Because is not a good reason.

How do you explain, should you explain to your friends that that’s what killed it in the end?  That when the going got really, really rough last summer and I thought half crippled with back pain, let’s move house, sail around the world with the boys while they’re still young enough, let’s shake it up and find each other again, he wouldn’t go with me.

And that’s the thing.  

Was it all just too scary to leave leafy old suburbia and try something so different?  

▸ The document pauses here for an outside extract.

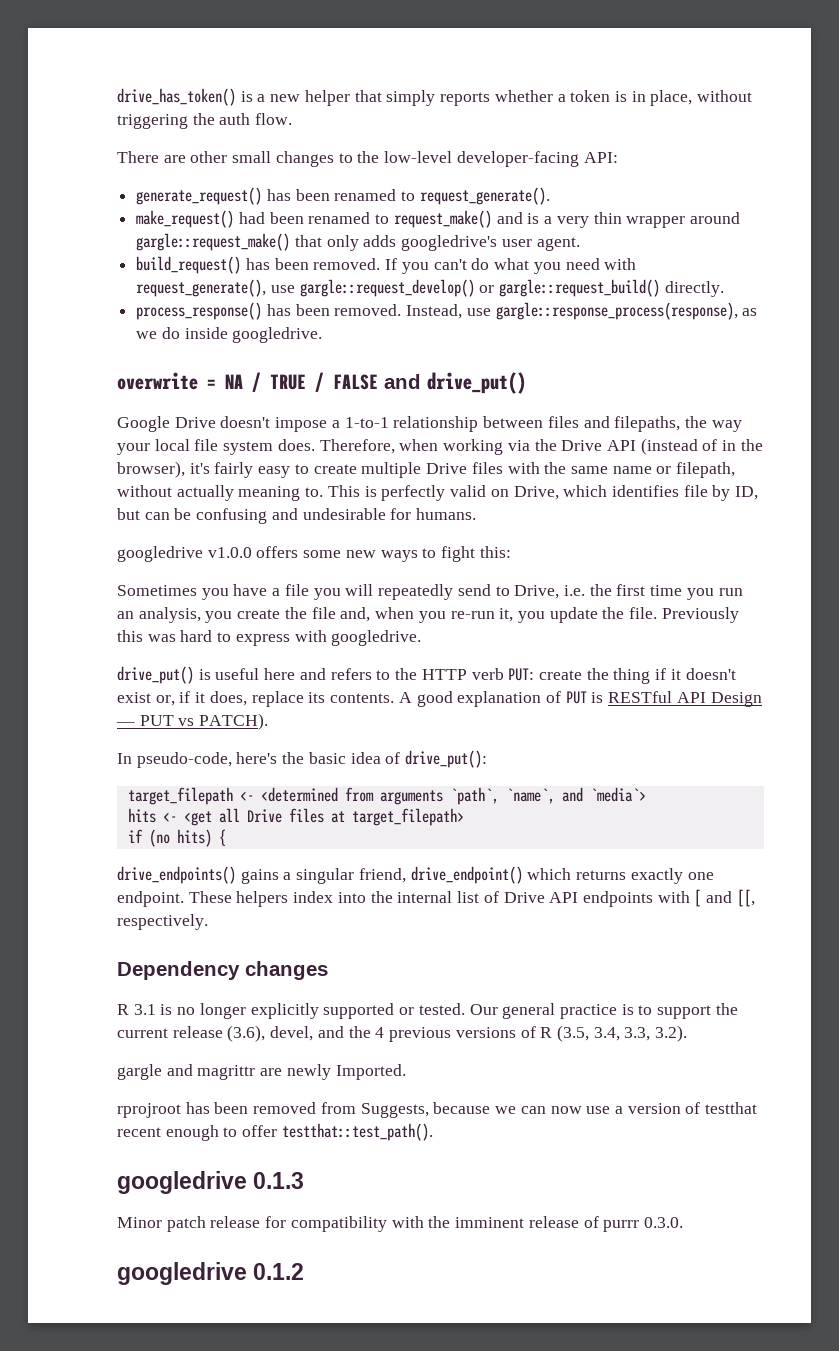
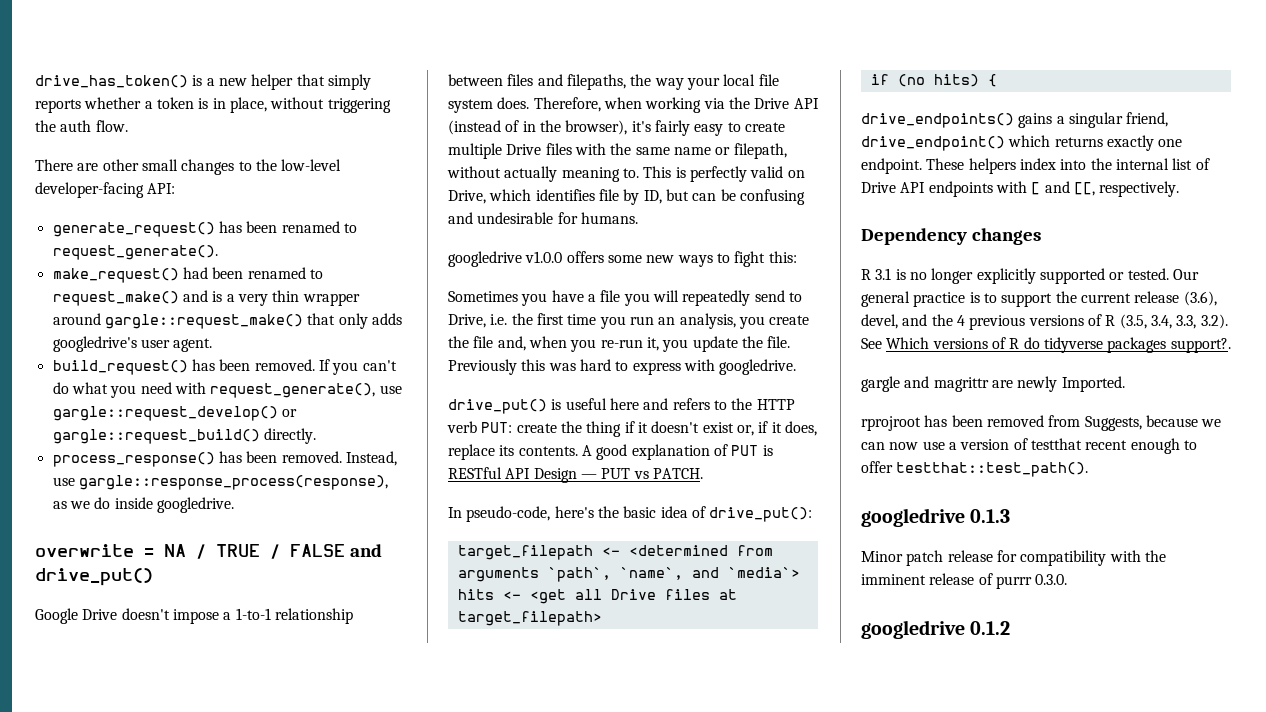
- A good explanation of PUT is RESTful API Design — PUT vs PATCH).
+ A good explanation of PUT is RESTful API Design — PUT vs PATCH.
- Our general practice is to support the current release (3.6), devel, and the 4 previous versions of R (3.5, 3.4, 3.3, 3.2).
+ Our general practice is to support the current release (3.6), devel, and the 4 previous versions of R (3.5, 3.4, 3.3, 3.2). See Which versions of R do tidyverse packages support?.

What would our friends say?  Our parents?  What if we took that big chance and we still ended up divorcing?  Well, I think it would have been worth it either way.  But that’s me.  That’s the woman that moved half way round the world to be with Mr. Magnolia in the first place all those years ago.

Who knows, maybe he knew my heart was in the ideas and I did believe that a change like that could give us a second chance.

But then again, maybe deep, deep down he knew this girl too well.  

Maybe he knew that two years ago in the Bahamas when I told him I couldn’t live like we were for another 40 years, maybe he knew we were done.  I’ll never know because he’ll never tell me, not now.  God only knows.

But he never got it, no matter how many times I said it or cried it or screamed it, I never would have gone looking for a 23 year old if we had taken better care of our marriage.  

We had to part because we didn’t see life the same way.  Life, and if marriage is part of your life, it should be about possibilities, not limitations.  

About sailing around the world.

Listening to your gut.

Knowing and trusting your soul when it moves you.

Learning from what you’ve done and doing more with your life, more and better.

That you want the rest of your life and the lives of your children to be about the we can, not the we can’t, about the stars, not jus the school run.

Its about taking chances.

So, do you tell your ‘social friends’ this?  Nah, they don’t need to know and hell, the probably won’t get it anyway.  

Wait a sec, that is too cynical!  What if, what if they are already doing the love plus teamwork thing?  Now that is a nice idea to go into August with ain’t it?

Dammit, Mr. Magnolia and I could have done so much more together.   But hopefully we’ll both learn from this.  I have and continue to.  

Anyway, ya’ll have a great August.  Me and the Toeheads, we’re off to the Redneck Riviera.  

Can’t wait to eat some grits, some fried chicken and get a sunburn.